Tabela 7 wytyczne dotyczące znieczulenia

uzasadnienie i baza dowodów pacjenci z MPS Iva prawdopodobnie wymagają znieczulenia w przypadku wielu interwencji chirurgicznych i badań podczas leczenia choroby, ale są uważane za wysokie ryzyko ze względu na potencjalne trudności z wentylacją maski i intubacją intubacyjną. Inne czynniki ryzyka obejmują: obecność wąskich dróg oddechowych z przerostu migdałków i deformacji dolnych dróg oddechowych, hipoplazja peg odontoidów powodująca potencjalną niestabilność kręgosłupa szyjnego oraz inne nieprawidłowości szkieletowe powodujące deformację klatki piersiowej i dyspozycję płuc. Ponadto mogą występować zaburzenia układu sercowo-naczyniowego i neurologicznego .

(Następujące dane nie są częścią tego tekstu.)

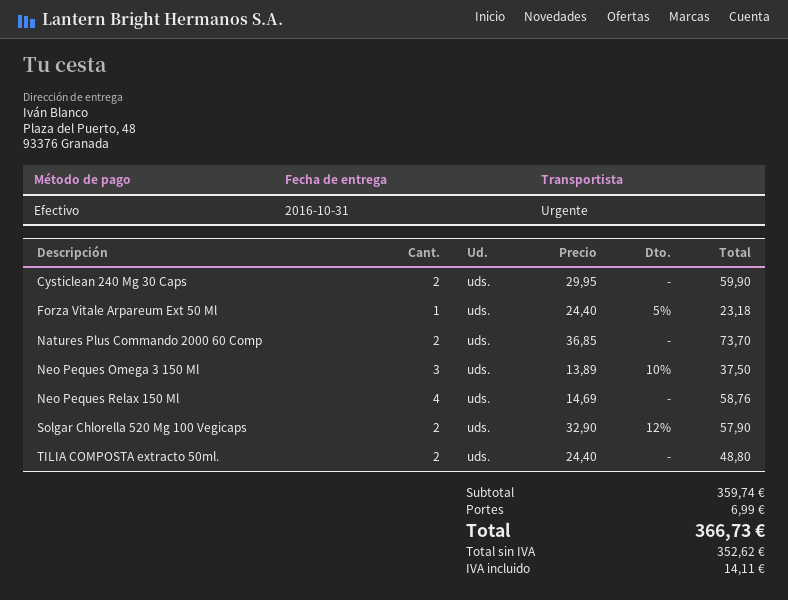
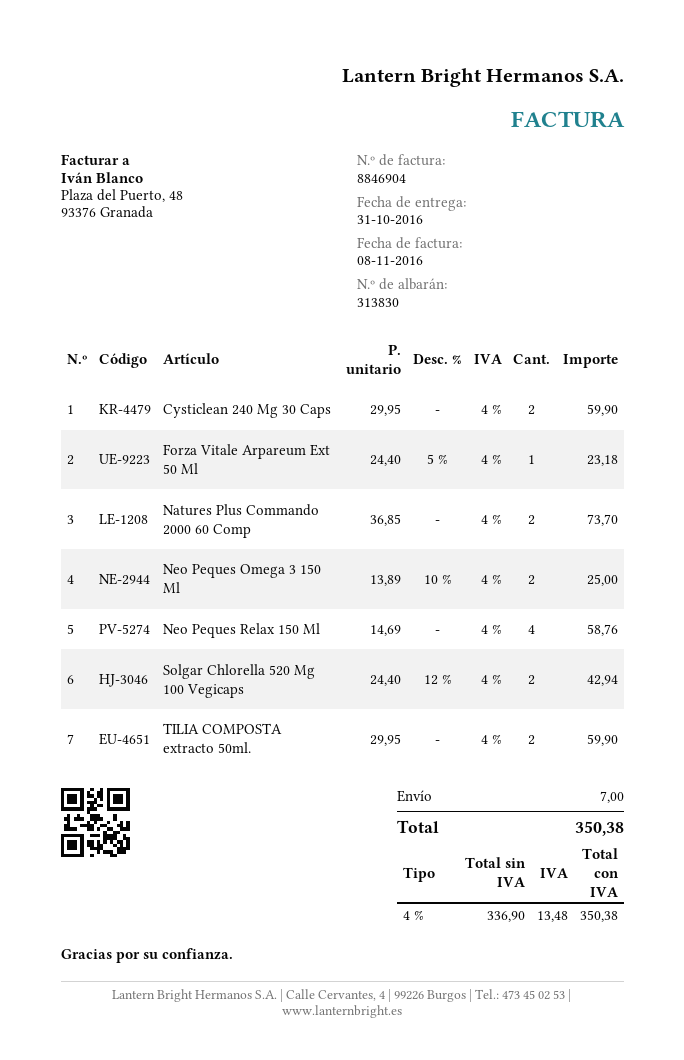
Neo Peques Omega 3 150 Ml: 3 x 13.89 - 10% = 37.50 -> 2 x 13.89 - 10% = 25.00
Solgar Chlorella 520 Mg 100 Vegicaps: 2 x 32.90 - 12% = 57.90 -> 2 x 24.40 - 12% = 42.94
TILIA COMPOSTA extracto 50ml.: 2 x 24.40 = 48.80 -> 2 x 29.95 = 59.90
shipping: 6.99 -> 7.00
net: 352.62 -> 336.90
tax: 14.11 -> 13.48
total: 366.73 -> 350.38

w literaturze opisywano zdarzenia niepożądane (w tym zgony i porażenie) występujące podczas znieczulenia . Intubacja i ekstubacja mogą być trudne u pacjentów z MPS IVA z powodu kilku czynników, w tym: ograniczone otwarcie jamy ustnej; krótka długość szyi; ograniczony zakres ruchu (ROM) i niedrożność górnych dróg oddechowych, która jest często spowodowana przez przerost tkanki migdałkowo-migdałkowej/adenoidalnej, duży język z mikrognatią, zwężeniem podglotycznym i niestabilnością śródosiową z powodu hipoplazji odontoidów i wiotkości więzadeł . U niektórych pacjentów występuje również niedrożność tchawicy, która w obecności współistniejącej niedrożności górnych dróg oddechowych często pozostaje nierozpoznana i może zwiększać ryzyko śmierci podczas znieczulenia. Retrospektywna ocena 83 intubacji ze 108 anestezjologów (u 28 pacjentów) wykazała trudności w intubacji po zespoleniu szyjki macicy . Obserwowano nieprawidłowości dróg oddechowych, w tym kręty wygląd tchawicy i oskrzeli w wyniku nieprawidłowości w chrząstce szklistej i złogów glikozaminoglikanów, co sugeruje, że MPS IVA powoduje nieprawidłowości zarówno górnych, jak i dużych dróg oddechowych .

Postępowanie w drogach oddechowych będzie wymagało zachowania neutralności kręgosłupa szyjnego i może wymagać zastosowania technik videolaryngoskopii lub fibreoptycznych. Chociaż hipotetyczna, słaba perfuzja związana ze zwężeniem tętnic i zmniejszona średnica foraminy wtórna do dysostozy powinna być przewidywana przez anestezjologa, odpowiednio monitorowanego liniami tętniczymi i wspieranego w zakresie prawie prawidłowym podczas zabiegów.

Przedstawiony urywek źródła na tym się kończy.